Dataset content Block Start
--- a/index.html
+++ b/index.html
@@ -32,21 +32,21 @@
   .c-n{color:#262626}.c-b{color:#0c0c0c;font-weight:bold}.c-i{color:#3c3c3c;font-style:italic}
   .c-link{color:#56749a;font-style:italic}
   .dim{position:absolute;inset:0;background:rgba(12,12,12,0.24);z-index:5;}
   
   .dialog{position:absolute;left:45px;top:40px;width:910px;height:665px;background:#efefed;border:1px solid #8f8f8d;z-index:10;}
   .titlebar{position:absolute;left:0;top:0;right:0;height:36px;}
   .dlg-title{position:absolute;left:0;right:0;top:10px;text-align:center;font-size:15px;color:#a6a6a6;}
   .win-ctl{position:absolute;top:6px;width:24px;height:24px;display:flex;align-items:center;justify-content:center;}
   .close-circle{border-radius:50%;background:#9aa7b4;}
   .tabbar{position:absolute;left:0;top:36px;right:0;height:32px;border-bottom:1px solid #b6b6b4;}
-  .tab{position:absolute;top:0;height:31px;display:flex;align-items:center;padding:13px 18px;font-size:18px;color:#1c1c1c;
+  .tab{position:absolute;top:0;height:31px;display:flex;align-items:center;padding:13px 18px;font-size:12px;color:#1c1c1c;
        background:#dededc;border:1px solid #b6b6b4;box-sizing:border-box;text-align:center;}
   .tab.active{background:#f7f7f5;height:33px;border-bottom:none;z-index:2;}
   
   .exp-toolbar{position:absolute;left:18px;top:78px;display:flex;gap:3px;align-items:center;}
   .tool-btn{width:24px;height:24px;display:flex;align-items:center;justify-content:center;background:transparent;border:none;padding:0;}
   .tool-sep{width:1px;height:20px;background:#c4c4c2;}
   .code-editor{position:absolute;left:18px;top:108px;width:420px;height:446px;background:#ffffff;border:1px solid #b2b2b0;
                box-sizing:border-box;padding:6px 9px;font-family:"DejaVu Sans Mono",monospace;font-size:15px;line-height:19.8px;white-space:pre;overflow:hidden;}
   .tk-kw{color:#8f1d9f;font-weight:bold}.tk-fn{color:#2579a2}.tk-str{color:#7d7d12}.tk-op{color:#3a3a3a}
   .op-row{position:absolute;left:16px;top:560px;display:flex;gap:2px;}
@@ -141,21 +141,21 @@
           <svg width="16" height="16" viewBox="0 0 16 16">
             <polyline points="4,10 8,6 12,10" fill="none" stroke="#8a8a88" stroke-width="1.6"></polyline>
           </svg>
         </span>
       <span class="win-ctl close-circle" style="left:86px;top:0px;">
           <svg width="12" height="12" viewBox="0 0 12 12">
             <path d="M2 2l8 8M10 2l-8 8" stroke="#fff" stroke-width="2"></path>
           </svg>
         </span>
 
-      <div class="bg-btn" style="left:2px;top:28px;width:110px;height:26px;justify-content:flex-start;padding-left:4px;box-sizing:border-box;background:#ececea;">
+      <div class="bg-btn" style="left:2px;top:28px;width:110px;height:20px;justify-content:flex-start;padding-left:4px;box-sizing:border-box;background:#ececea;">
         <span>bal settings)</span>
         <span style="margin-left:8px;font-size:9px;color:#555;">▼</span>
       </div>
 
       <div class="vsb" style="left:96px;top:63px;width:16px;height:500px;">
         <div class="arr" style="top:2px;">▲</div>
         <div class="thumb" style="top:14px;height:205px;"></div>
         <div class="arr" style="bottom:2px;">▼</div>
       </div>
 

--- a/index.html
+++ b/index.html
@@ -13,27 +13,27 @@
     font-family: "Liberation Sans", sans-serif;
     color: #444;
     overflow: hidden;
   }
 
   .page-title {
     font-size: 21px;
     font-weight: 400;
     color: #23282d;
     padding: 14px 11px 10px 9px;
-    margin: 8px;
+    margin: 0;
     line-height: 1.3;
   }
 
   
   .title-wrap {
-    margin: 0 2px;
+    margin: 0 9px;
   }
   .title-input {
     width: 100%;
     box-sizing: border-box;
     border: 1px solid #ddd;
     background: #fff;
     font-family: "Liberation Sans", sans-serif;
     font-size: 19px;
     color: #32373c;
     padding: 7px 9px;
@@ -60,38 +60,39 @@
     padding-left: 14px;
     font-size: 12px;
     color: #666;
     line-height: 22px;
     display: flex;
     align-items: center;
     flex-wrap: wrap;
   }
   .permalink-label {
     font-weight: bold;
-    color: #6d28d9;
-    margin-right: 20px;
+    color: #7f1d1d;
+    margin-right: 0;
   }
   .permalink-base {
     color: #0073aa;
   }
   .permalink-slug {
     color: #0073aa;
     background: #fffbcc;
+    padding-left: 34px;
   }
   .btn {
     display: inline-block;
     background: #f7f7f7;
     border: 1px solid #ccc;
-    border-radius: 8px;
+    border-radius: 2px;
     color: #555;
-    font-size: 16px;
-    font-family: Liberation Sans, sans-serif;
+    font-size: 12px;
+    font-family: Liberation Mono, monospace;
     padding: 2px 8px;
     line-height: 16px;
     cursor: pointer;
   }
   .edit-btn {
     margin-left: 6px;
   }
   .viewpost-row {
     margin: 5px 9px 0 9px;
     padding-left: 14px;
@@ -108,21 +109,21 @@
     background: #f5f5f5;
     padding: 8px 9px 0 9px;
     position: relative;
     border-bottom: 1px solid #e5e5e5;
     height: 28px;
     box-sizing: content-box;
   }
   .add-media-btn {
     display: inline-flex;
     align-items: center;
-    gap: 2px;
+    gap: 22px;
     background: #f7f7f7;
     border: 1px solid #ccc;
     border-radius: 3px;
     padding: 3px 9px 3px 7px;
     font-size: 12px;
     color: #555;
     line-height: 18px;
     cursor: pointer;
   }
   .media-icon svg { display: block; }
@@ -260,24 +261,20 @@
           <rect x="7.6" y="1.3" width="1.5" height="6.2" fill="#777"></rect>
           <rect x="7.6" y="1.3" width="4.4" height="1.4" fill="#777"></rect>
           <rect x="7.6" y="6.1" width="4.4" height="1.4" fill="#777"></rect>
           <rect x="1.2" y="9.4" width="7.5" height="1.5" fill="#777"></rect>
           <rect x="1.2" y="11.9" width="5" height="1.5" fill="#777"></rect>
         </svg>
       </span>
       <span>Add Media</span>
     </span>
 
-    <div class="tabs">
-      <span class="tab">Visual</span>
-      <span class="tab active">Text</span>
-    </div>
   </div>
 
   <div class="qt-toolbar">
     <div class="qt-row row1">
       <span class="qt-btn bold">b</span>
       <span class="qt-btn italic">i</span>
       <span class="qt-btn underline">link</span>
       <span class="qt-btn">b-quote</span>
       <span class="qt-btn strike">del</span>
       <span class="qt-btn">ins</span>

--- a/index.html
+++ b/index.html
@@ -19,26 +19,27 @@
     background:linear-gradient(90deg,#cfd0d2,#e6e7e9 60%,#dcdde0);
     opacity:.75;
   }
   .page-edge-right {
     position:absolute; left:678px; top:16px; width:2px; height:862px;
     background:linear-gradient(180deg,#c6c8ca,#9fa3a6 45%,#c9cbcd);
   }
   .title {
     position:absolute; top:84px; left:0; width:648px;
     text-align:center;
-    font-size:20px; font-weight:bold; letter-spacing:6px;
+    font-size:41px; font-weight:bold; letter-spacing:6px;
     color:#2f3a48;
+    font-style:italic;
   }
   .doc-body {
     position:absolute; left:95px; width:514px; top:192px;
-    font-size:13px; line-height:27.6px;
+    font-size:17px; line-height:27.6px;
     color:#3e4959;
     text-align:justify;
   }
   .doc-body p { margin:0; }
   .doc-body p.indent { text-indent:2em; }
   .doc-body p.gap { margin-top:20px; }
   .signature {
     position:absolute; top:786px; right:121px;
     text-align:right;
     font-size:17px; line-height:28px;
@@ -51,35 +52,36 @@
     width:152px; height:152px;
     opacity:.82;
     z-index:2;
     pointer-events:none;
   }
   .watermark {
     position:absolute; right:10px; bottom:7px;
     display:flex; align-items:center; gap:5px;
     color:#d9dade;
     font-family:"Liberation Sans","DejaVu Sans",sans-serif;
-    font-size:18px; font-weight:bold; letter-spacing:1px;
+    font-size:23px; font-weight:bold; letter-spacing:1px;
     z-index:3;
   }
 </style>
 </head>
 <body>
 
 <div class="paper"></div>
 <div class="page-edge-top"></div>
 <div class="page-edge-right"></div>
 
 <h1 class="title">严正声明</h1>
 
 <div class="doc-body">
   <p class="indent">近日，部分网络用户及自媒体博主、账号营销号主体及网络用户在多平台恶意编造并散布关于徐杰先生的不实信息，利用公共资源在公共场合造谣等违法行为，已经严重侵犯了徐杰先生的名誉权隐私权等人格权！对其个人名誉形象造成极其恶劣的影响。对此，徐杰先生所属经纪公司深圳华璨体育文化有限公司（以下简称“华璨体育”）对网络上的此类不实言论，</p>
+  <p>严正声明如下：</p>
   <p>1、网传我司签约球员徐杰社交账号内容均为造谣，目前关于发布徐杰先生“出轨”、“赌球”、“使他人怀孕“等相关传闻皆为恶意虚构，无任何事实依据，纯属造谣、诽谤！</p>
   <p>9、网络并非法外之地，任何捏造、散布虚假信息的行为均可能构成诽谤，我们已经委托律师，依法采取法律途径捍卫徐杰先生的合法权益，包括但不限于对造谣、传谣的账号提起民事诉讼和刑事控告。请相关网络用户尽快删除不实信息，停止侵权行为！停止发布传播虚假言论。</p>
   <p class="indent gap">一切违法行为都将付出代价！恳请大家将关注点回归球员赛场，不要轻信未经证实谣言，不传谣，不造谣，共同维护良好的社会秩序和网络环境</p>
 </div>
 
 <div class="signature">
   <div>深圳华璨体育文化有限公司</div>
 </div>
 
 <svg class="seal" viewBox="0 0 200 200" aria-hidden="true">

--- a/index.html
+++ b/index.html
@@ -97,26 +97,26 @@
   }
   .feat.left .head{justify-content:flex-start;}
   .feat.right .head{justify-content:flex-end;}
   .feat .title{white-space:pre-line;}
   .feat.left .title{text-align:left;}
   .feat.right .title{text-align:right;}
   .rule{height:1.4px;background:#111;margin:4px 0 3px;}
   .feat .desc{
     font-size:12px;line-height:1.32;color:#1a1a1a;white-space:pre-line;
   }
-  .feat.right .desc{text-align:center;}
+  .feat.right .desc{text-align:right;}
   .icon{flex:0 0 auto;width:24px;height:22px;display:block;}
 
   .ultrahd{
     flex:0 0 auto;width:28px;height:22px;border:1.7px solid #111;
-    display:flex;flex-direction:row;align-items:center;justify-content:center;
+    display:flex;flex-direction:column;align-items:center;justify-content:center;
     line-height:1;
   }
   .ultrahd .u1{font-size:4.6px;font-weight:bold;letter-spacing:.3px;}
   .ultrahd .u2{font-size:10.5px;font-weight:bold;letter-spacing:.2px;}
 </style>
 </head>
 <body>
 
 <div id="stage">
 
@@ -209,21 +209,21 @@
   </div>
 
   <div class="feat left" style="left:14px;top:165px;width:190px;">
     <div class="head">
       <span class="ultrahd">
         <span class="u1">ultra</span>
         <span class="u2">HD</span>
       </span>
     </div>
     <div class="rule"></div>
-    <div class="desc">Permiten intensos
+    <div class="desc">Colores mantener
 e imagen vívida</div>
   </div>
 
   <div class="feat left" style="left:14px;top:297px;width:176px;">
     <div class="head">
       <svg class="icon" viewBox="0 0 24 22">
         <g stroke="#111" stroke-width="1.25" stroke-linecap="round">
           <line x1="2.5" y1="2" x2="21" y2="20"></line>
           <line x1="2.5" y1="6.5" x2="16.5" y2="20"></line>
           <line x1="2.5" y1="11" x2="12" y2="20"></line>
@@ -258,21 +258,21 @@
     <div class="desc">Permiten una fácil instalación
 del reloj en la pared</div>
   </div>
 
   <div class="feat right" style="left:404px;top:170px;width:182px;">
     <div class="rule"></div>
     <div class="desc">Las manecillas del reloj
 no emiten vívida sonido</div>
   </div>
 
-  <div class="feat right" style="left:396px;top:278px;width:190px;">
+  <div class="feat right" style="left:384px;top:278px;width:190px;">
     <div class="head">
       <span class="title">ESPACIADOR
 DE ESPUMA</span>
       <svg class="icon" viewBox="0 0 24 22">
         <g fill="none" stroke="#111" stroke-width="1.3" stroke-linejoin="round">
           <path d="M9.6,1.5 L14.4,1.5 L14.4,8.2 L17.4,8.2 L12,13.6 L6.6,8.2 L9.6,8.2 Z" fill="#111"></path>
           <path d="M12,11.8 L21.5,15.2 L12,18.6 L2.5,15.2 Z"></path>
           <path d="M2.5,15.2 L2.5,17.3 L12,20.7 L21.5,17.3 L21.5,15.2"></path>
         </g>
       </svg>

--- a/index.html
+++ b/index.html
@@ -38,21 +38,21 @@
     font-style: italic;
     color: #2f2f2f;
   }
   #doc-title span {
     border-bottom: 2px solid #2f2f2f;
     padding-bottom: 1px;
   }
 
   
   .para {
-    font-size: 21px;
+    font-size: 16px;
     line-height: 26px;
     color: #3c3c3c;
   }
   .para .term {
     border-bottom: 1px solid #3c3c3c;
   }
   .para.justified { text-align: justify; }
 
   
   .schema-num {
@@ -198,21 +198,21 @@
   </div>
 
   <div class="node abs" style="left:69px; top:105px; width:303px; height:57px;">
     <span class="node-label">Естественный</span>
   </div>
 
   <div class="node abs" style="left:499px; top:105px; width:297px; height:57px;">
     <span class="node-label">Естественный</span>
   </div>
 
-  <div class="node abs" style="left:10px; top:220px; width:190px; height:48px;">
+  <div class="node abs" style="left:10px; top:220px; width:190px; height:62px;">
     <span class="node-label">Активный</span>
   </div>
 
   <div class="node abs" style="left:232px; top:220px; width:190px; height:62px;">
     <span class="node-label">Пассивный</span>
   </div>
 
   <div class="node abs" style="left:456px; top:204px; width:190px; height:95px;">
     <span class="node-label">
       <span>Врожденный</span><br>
Dataset content Block End
- **Task requirements**: Copy verbatim, from the listing above, each line from the one containing "<p>1、网传我司签约球员徐" down to the one containing "<p>9、网络并非法外之地，", inclusive.

- **Response below**:
   <p>1、网传我司签约球员徐杰社交账号内容均为造谣，目前关于发布徐杰先生“出轨”、“赌球”、“使他人怀孕“等相关传闻皆为恶意虚构，无任何事实依据，纯属造谣、诽谤！</p>
   <p>9、网络并非法外之地，任何捏造、散布虚假信息的行为均可能构成诽谤，我们已经委托律师，依法采取法律途径捍卫徐杰先生的合法权益，包括但不限于对造谣、传谣的账号提起民事诉讼和刑事控告。请相关网络用户尽快删除不实信息，停止侵权行为！停止发布传播虚假言论。</p>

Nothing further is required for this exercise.